What does this have to do with Half Mama? Well, after getting trapped in facebook world, I looked her up and saw that she graduated from the same school as me two years after me. We probably passed each other on campus every day or ho’d it up with the same boys. kidding.

She’s become one of my favorite reads with her funny, insightful, emotional and trash talking posts. I’m just waiting for chance to blow us around a little closer together so we can hang out in person. I can’t wait.

I’ve been sort of disenchanted with the blogging lately, but after meeting just the few people online that I’ve come to rely on for their anecdotal evidence of life during parenting, I’m thrilled and sad to discover that I am unable to use this platform as the flippant platform to exorcise my “fuck off” commentary and, worse, my snarkiness as originally intended.

As far as you know, I’ll still be writing about the trivial tribulations of being a somewhat succesful architect with an amazing husband who likes to talk about balls and the vahj, (anyone see Superbad?), complaining about things I shouldn’t be complaining about because I’m a lucky a-hole who should be more thankful for what I have. No, as far as you know, I’m not editing myself because I’m convinced that my husband leaked my blog to friends of friends, like Metro Dad’s doppelganger, and it’s just a matter of time before I have two G-rated blogs on my hands.

I keep telling myself that I’m not performing a community service, this is not a job, but the longer I stay in it, the more real it’s becoming. I think I welcome that. I mean, it’s still not about service, but it really is about community. And a bonus perk is that I get to meet online the likes of HM to trick her into thinking she made out with the mister in a drunken stupor at the school we all went to AT THE SAME TIME.



5 Responses to “in a past life I must have been a semi-good girl”  

  1. I could barely tear myself off facebook to come here and post a comment but I had to, since you wrote yet another lovely post. You know, about me. It’s all about me.
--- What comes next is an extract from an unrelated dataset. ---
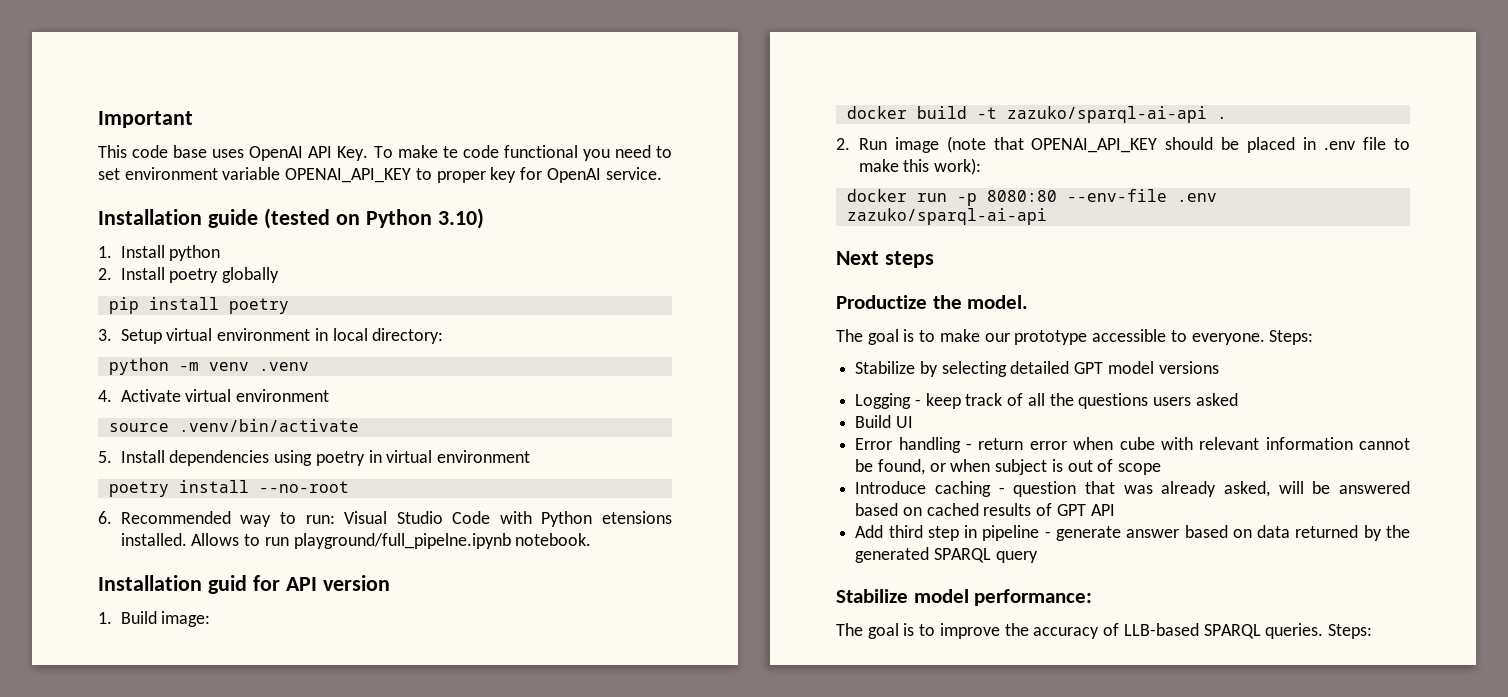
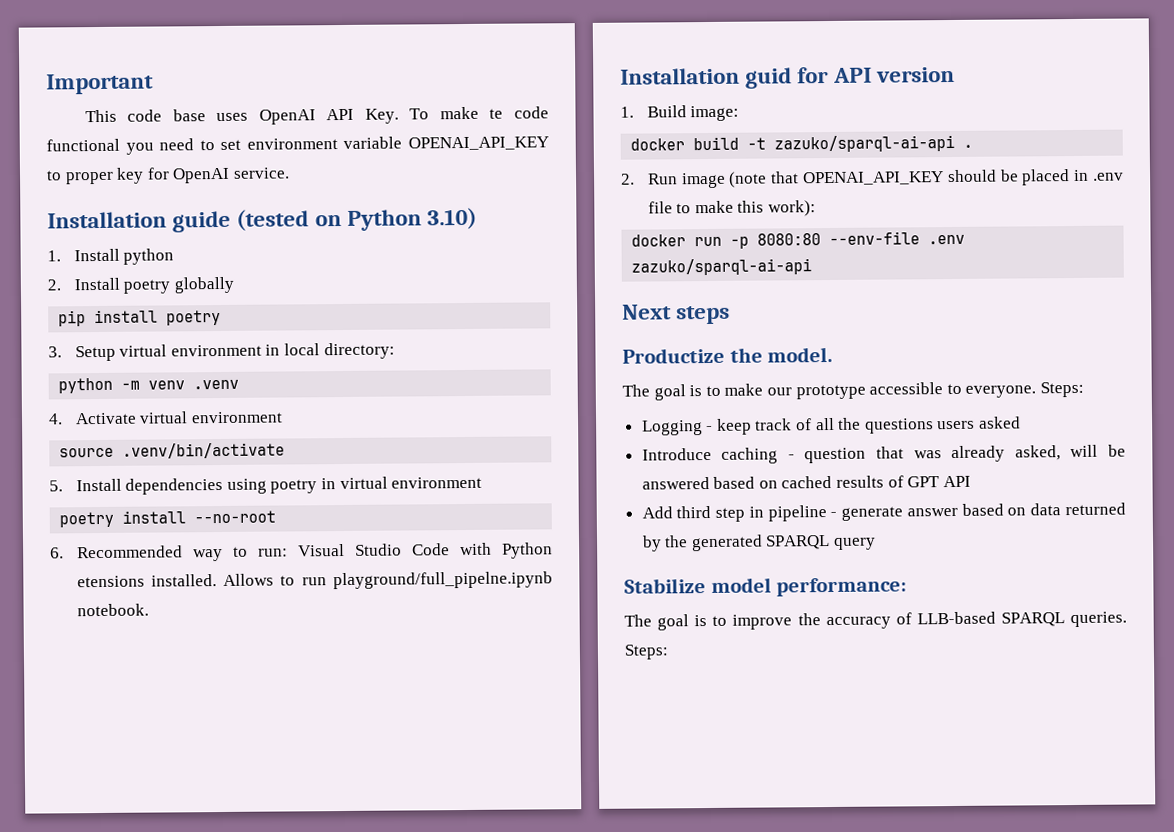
- Stabilize by selecting detailed GPT model versions
- Build UI
- Error handling - return error when cube with relevant information cannot be found, or when subject is out of scope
    I kid. You are too kind to me, with all your compliments and linking. Thank you.

    Btw, if I meet your husband and it turns out we did hook up, does that make us related?

    That story about MW is wild. I love when a moment occurs that makes you think: Of course. That makes perfect sense. Even when it doesn’t.

    And I still love that ‘assholes’ is the biggest word in your categories. It was blog love at first sight… i.e.You had me at ‘assholes.’

    Wait, you went to band camp?

  2. now i have to go try Chez Shea since its near my hood i’ve always heard good things about it and I guess if Frazier talks it up well then..your MW story is spooky twilight zoneish what an amazing coincidence.

  3. That’s so cool that you and HM went to the same school. It really is a small world, isn’t it? By the way, don’t worry about your blog being outed to your hubs’ friends. I doubt any of those guys were sober enough to remember the converation (much less the name of your blog.)

    Facebook, eh? I’m worried if I go down that route, it’s a short path to Friendster, Twitter, and MySpace.

  4. HM, not band camp. Hello? I’m Korean. It was orchestra camp.

    MD, it’s not just your goofy friends that my husband turns into a chatty kathy around. he’s told most of our friends that I BLOG, and then backpeddles to add that I READ blogs and I don’t write them. They’re all suspicious.

    As for facebook, where else can you cock block halfmama? It’s simply a wonderful thing.

    Seattle Mamacitaaaaa. You are preggers!!! Congratulations again. This is very much on our minds as we move forward in life. So happy for you!

  5. first – next time you are in seattle you MUST connect with me!
    second – i love that eerie, OMG stuff, i’m such a beliver and even more so now. i so love that you are still fast friends.